Excess nitrogen in the environment is a big problem. The most visible aspect of the problem is the spread of toxic algae blooms in oceans, lakes and other bodies of water. But there are other effects as well such as unwanted alterations to ecosystems.
The greatest contributor to excess nitrogen in the environment is the use of nitrogen-rich fertilizers from increasingly intensive agriculture. Runoff from farmlands is washed down rivers and eventually finds its way into lakes and the ocean.
A new study published in Science projects that climate change will increase the amount of nitrogen ending up in U.S. rivers and other waterways by 19% on average over the remainder of the century and by even larger amounts in some of the hardest-hit areas such as the Mississippi-Atchafalaya River Basin and the Northeast.
The increasing frequency of extreme weather events and increased total rainfall predicted in most climate change models result in more nitrogen being introduced into watersheds. This increase does not even consider likely increases in nitrogen inputs from more intensive agriculture and the growing human population.

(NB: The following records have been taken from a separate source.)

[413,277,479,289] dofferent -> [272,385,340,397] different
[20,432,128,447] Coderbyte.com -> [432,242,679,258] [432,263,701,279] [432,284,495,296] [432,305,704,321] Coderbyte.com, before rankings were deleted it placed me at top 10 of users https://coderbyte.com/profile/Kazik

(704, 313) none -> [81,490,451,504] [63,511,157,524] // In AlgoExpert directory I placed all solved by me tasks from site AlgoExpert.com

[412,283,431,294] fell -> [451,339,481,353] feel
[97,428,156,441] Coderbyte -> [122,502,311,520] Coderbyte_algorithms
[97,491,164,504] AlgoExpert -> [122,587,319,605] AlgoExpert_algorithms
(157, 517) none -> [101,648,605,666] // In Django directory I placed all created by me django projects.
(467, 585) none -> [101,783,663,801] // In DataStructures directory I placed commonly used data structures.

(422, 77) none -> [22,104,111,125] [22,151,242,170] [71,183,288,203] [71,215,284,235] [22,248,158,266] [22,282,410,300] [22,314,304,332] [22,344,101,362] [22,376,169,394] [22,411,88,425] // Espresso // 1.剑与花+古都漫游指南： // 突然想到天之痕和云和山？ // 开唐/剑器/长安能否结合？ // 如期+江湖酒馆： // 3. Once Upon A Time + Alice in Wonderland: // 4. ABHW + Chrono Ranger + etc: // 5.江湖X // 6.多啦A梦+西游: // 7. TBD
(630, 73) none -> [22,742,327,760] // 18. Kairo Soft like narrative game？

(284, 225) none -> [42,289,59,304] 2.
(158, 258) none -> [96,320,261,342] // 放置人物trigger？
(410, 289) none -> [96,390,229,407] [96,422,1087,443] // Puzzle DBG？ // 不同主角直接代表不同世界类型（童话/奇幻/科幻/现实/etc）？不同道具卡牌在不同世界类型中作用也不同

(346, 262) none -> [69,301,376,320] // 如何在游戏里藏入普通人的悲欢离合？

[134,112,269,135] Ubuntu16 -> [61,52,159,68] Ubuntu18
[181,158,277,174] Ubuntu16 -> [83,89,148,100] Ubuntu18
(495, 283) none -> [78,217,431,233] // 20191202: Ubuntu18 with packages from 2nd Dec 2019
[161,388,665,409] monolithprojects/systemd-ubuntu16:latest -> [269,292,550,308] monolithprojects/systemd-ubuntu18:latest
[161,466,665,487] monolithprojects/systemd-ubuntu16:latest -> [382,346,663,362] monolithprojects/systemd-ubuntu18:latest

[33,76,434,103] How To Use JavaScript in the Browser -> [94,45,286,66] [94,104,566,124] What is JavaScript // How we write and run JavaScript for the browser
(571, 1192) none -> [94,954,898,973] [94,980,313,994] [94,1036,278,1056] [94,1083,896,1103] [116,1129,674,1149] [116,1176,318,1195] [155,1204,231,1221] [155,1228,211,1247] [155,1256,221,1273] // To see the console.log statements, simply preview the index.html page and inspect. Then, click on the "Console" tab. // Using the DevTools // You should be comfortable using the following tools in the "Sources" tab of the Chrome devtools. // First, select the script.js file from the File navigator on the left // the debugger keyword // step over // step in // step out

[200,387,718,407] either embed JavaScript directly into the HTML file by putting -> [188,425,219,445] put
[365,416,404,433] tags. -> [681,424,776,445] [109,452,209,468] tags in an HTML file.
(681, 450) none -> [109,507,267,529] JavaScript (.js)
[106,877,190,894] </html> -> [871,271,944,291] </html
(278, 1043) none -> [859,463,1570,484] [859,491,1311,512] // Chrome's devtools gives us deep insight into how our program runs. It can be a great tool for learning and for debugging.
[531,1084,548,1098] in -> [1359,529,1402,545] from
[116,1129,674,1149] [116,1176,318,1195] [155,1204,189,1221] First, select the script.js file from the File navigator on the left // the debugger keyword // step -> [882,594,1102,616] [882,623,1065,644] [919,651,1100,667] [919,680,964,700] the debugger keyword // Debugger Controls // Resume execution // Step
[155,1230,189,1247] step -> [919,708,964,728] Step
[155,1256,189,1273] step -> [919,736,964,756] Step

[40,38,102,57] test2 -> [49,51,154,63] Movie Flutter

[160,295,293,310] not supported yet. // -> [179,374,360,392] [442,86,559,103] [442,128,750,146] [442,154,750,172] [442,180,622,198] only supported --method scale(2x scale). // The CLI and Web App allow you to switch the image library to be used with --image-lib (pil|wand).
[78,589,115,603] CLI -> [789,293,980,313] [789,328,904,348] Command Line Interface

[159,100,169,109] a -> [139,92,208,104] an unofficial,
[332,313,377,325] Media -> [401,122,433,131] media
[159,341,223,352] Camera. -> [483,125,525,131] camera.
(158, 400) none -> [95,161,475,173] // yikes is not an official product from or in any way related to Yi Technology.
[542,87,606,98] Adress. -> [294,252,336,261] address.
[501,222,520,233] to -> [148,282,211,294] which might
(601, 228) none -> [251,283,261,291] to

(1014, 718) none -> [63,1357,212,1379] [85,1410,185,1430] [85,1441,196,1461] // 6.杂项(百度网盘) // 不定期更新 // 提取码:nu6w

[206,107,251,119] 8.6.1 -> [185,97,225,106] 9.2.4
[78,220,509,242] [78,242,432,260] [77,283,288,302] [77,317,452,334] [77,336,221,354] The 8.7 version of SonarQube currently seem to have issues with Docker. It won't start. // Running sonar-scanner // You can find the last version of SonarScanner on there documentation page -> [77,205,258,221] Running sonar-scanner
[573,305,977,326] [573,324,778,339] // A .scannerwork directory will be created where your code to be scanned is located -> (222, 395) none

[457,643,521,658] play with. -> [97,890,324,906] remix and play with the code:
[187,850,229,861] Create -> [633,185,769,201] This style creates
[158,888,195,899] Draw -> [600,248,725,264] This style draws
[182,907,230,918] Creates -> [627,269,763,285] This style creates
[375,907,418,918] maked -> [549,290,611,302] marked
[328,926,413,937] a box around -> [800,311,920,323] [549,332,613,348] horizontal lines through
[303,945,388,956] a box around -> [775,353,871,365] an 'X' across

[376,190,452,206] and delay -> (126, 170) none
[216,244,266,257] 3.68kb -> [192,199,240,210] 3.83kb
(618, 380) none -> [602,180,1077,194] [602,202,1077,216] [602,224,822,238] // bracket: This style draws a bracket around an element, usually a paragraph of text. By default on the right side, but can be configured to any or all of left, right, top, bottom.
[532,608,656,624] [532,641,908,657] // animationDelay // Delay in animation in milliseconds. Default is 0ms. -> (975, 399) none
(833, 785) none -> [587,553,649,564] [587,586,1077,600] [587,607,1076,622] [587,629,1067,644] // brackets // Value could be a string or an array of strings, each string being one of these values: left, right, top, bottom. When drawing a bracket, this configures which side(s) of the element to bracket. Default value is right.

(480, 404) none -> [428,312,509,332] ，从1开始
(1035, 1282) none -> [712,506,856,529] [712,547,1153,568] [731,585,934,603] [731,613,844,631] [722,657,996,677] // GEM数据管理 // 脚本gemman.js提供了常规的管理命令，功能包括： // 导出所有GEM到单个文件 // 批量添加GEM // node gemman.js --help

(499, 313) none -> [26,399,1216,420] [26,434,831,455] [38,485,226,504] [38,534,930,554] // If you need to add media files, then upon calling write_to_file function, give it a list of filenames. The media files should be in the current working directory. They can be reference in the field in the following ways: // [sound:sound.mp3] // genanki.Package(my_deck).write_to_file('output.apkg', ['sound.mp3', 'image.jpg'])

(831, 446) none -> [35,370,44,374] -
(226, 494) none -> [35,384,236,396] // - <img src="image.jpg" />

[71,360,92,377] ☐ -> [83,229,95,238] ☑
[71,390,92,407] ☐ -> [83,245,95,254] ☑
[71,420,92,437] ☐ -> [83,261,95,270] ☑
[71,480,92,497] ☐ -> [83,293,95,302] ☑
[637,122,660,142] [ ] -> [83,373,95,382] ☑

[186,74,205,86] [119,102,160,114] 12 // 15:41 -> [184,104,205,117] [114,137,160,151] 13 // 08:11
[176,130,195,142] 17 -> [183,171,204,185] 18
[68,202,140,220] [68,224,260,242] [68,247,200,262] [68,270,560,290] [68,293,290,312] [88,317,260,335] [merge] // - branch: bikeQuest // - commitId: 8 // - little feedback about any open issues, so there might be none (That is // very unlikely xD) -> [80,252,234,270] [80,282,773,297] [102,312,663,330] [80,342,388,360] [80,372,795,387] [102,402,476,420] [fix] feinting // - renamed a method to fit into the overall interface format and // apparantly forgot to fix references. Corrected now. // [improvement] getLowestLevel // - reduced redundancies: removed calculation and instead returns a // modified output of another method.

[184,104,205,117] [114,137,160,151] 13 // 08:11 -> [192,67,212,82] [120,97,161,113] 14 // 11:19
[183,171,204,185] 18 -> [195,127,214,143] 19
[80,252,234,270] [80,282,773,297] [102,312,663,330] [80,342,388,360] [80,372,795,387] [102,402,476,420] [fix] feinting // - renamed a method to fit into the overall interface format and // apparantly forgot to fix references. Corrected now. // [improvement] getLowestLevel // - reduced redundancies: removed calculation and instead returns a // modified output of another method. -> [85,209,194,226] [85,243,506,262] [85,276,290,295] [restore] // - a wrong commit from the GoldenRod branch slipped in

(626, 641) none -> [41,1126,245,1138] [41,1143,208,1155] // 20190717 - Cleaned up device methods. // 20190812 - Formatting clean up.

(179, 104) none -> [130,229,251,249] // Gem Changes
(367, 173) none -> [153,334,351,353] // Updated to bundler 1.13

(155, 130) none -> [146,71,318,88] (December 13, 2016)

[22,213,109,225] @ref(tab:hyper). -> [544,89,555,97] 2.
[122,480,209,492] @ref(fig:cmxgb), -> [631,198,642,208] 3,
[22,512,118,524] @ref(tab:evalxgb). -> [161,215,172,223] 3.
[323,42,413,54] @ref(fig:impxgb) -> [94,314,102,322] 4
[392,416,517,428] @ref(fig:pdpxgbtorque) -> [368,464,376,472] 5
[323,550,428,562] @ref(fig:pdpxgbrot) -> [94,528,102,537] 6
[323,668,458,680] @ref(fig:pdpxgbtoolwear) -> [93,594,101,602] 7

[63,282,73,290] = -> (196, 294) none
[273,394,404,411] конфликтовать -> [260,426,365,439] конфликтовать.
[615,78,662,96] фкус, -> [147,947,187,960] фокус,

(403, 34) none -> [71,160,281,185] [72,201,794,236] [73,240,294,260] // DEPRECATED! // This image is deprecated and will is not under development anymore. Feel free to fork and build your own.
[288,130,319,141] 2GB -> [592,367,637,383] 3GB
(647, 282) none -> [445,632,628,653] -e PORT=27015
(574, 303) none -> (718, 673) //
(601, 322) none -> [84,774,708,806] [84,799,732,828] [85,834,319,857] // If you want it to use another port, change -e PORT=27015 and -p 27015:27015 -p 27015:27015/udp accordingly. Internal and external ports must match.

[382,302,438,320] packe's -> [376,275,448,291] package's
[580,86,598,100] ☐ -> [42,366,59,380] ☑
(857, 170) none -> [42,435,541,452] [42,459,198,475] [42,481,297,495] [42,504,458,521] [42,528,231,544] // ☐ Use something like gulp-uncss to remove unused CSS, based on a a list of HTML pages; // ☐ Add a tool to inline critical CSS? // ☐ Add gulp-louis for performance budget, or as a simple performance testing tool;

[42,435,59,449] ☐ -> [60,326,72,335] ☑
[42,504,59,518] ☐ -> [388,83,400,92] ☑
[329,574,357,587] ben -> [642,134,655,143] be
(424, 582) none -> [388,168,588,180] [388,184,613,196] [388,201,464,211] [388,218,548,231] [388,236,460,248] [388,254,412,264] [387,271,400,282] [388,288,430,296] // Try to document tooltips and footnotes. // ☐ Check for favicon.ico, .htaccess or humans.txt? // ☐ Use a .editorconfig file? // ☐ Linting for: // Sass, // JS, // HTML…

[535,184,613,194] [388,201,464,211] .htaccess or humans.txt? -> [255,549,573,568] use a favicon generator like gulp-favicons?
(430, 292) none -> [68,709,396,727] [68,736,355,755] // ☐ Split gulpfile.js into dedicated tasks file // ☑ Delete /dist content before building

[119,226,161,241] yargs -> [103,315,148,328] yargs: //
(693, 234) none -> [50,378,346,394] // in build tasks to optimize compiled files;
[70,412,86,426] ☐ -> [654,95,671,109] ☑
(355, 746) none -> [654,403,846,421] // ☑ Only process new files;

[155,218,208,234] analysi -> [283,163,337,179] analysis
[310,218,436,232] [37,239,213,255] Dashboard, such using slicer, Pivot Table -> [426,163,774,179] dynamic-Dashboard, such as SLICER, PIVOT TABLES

Excess nitrogen has already led to such occurrences as a dead zone in the Gulf of Mexico caused by nitrogen flushed down the Mississippi River from cornfields in the Midwest and a 33-square-mile algae bloom last summer in Florida that created a four-county state of emergency. Another bloom closed the Dungeness crab fishery along the Washington State coast last year.
Climate change is only making a bad situation worse and is making it ever more imperative to take strong action on reducing the amount of nitrogen we are putting into the environment.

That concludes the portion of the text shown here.